I'd like you guys to figure out what's on Eve's mind.

Egoexpress

Senior Member
Hungary, Hungarian
Suppose you're playing 20 questions and you are to present what the game is about and you go like:

- I'd like you guys to figure out what's on Eve's mind.

How does it sound?

Thank you!
 
  • pepperfire

    Senior Member
    Canada - English & French
    no... not quite... I'd like you to try and guess what Eve is thinking by asking 20 questions...

    I assume it's instructions for the game, right?
     

    Trisia

    Senior Member
    Romanian
    Well, if everybody already knows that you're playing 20 Questions, I agree with Biblio that it's understandable.
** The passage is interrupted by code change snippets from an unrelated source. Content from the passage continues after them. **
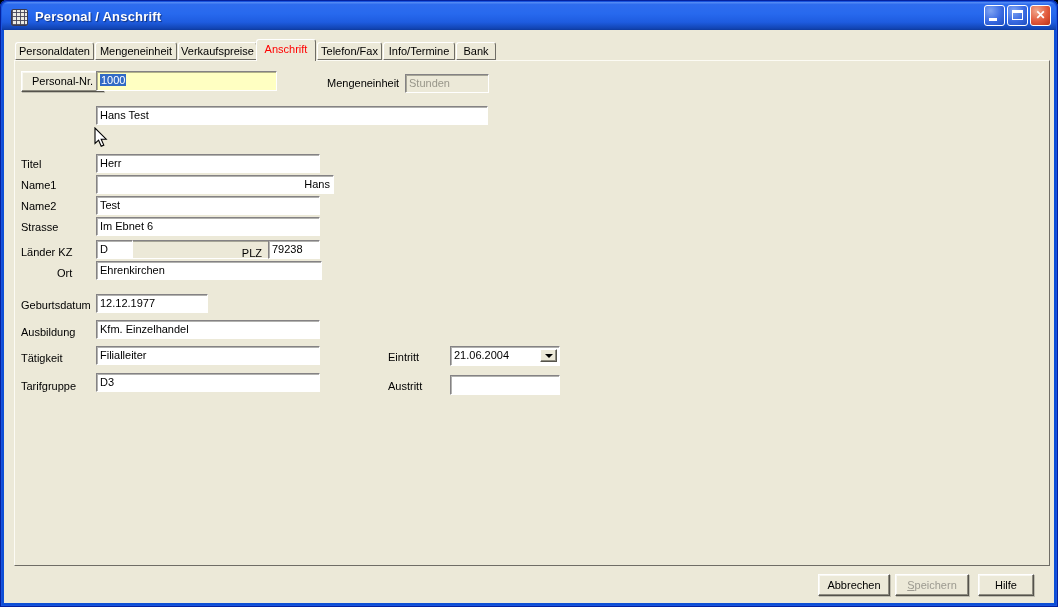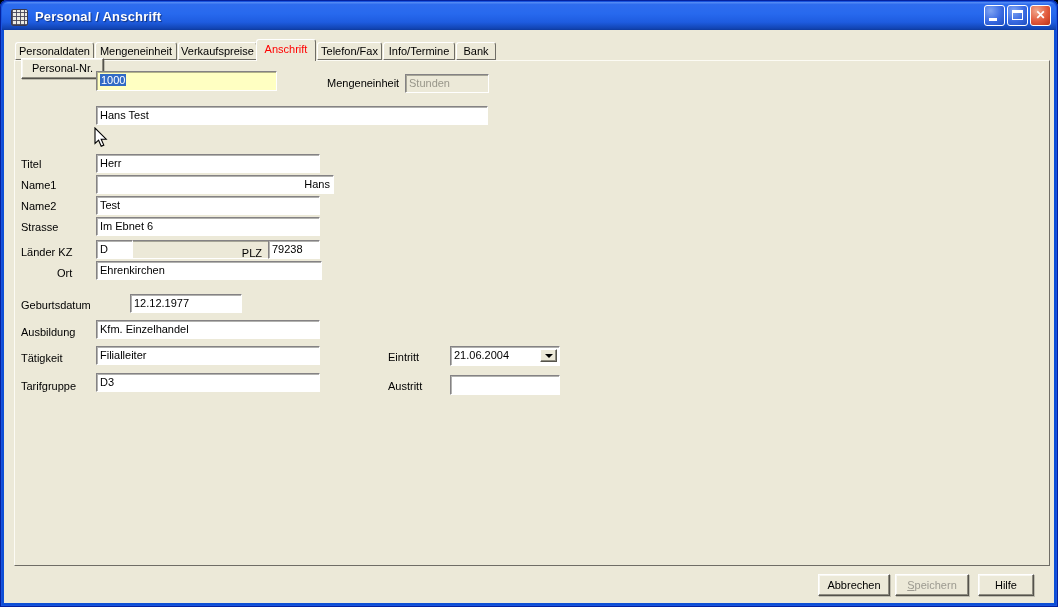--- a/index.html
+++ b/index.html
@@ -121,7 +121,7 @@
 
     <div class="tabpanel"></div>
 
-    <div class="xbtn" style="left:21px; top:58px; width:83px; height:21px; line-height:19px;">Personal-Nr.</div>
+    <div class="xbtn" style="left:21px; top:71px; width:83px; height:21px; line-height:19px;">Personal-Nr.</div>
     <div class="field yellow" style="left:96px; top:71px; width:181px; height:20px;"><span class="sel">1000</span></div>
     <div class="lbl" style="left:327px; top:77px;">Mengeneinheit</div>
     <div class="field disabled" style="left:405px; top:74px; width:84px;">Stunden</div>

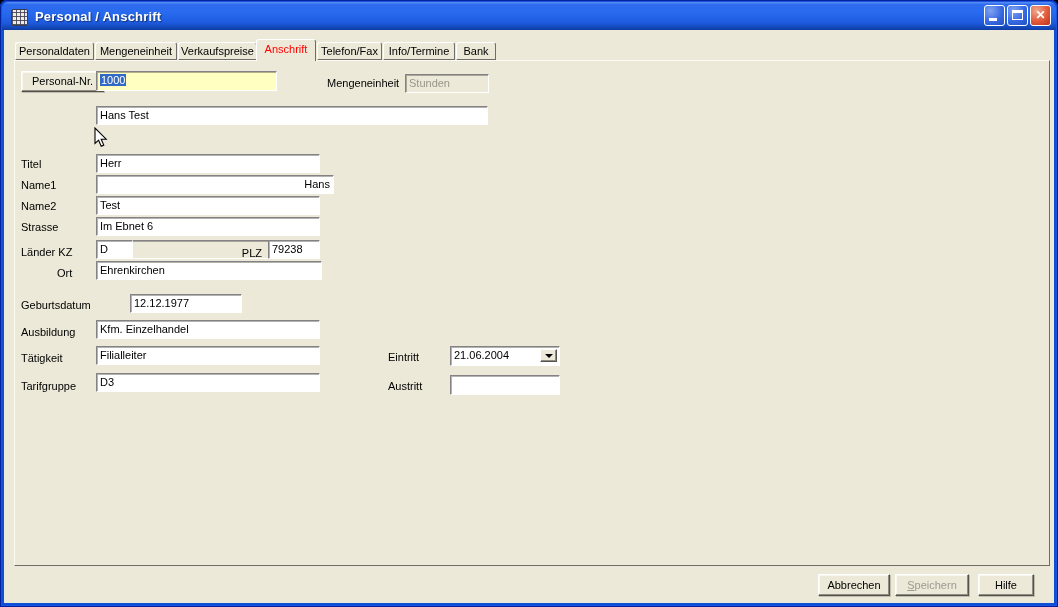--- a/index.html
+++ b/index.html
@@ -150,7 +150,7 @@
     <div class="field" style="left:96px; top:261px; width:226px;">Ehrenkirchen</div>
 
     <div class="lbl" style="left:21px; top:299px;">Geburtsdatum</div>
-    <div class="field" style="left:96px; top:294px; width:112px;margin-left:34px;">12.12.1977</div>
+    <div class="field" style="left:96px; top:294px; width:112px;">12.12.1977</div>
 
     <div class="lbl" style="left:21px; top:326px;">Ausbildung</div>
     <div class="field" style="left:96px; top:320px; width:224px;">Kfm. Einzelhandel</div>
    I would also probably use "... what Eve's thinking (of)" but "what's on her mind" is fine by me.
     

    pepperfire

    Senior Member
    Canada - English & French
    It doesn't have the same meaning... Having something on your mind would be in reference to thinking about something but when playing the game 20 questions, you wouldn't say it like that, because it's a specific thing that the game leader is thinking about.
     

    bibliolept

    Senior Member
    AE, Español
    Egoexpress: your original sentence would be acceptable as an introduction to a more detailed explanation of the rules. It would likely be too vague otherwise.

    "I'd like you to guess what the person is thinking (of/about)" would be idiomatic.
     

    Franzi

    Senior Member
    (San Francisco) English
    "I'd like you to..." sounds like a teacher giving instructions to kids. If I were playing a game with friends, I'd say something more like "Ok, 20 questions: What's Eve thinking of?" meaning that we're going to play the game Twenty Questions and the objective is to find out what person/place/thing/concept Eve has decided on for the game.

    "Figure out what's on Eve's mind" sounds like an instruction to go talk to Eve and find out why she seems depressed.